According to court and law enforcement records, Gonzalez was arrested in Charlotte on December 11 on domestic violence charges. ICE lodged an immigration detainer against him the following day. Initially denied bond, he spent more than a month in the Mecklenburg County Detention Center before a judge reduced his bond to $2,500 on January 22, which was posted that same day. He was transferred into ICE custody on January 23.

ICE reports Gonzalez first entered the United States in 2019 and was deported to Cuba before re-entering in 2022. Prior to his arrest, he had been complying with ICE check-in requirements in Charlotte.
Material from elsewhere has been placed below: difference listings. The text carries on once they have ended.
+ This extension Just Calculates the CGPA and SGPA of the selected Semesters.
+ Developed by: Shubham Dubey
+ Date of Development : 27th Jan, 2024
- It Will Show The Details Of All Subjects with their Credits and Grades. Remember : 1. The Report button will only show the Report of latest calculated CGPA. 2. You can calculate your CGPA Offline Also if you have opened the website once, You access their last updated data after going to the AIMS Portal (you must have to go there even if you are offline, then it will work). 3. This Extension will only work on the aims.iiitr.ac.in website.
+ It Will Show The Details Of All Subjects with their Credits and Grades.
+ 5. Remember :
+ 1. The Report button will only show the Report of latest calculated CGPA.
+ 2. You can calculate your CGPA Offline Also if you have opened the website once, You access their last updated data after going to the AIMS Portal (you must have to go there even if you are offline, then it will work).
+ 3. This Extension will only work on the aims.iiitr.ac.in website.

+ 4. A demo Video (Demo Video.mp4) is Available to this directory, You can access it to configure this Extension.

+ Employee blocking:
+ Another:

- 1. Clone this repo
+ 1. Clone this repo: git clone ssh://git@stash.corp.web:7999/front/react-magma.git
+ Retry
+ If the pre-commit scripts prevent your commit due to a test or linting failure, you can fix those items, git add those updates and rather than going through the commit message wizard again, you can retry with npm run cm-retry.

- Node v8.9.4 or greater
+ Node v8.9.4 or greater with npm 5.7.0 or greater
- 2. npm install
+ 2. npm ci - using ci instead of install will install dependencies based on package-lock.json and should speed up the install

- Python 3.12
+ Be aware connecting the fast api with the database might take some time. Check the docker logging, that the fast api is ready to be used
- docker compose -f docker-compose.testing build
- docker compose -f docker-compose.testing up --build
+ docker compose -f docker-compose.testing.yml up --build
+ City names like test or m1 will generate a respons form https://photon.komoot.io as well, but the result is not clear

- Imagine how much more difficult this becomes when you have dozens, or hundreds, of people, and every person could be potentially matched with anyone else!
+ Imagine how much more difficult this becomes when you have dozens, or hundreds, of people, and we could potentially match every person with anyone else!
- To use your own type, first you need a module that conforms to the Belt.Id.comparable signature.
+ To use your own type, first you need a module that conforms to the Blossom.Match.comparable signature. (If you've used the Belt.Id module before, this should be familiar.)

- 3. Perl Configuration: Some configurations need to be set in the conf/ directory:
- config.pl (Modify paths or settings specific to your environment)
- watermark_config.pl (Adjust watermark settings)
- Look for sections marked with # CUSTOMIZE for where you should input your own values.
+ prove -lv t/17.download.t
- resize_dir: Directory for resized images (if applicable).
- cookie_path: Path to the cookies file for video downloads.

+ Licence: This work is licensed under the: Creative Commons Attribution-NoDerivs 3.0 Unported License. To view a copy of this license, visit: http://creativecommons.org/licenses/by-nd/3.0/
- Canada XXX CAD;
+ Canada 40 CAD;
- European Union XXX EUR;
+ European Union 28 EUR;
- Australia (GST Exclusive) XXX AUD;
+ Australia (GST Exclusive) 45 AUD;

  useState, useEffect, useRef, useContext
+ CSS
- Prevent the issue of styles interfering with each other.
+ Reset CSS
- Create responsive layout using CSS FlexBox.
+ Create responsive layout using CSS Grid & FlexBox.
The death of Gonzalez adds to the growing evidence of ICE’s failure to protect detainees’ basic rights and safety. Advocacy groups and civil rights organizations have long criticized the agency for expanding a for-profit detention system that prioritizes cost-cutting over humane treatment. The Stewart Detention Center, where Gonzalez died, has been repeatedly flagged for poor conditions and inadequate medical care.

This latest fatality demands urgent accountability and reform. The ongoing loss of life in ICE custody is not a series of isolated incidents but a symptom of a broken system that continues to operate without sufficient transparency or oversight.

As the death toll mounts, it is clear that ICE’s detention practices are a human rights crisis that cannot be ignored. Gonzalez’s death is a stark reminder of the urgent need for systemic change to protect vulnerable detainees and uphold the dignity and rights of all individuals in immigration custody.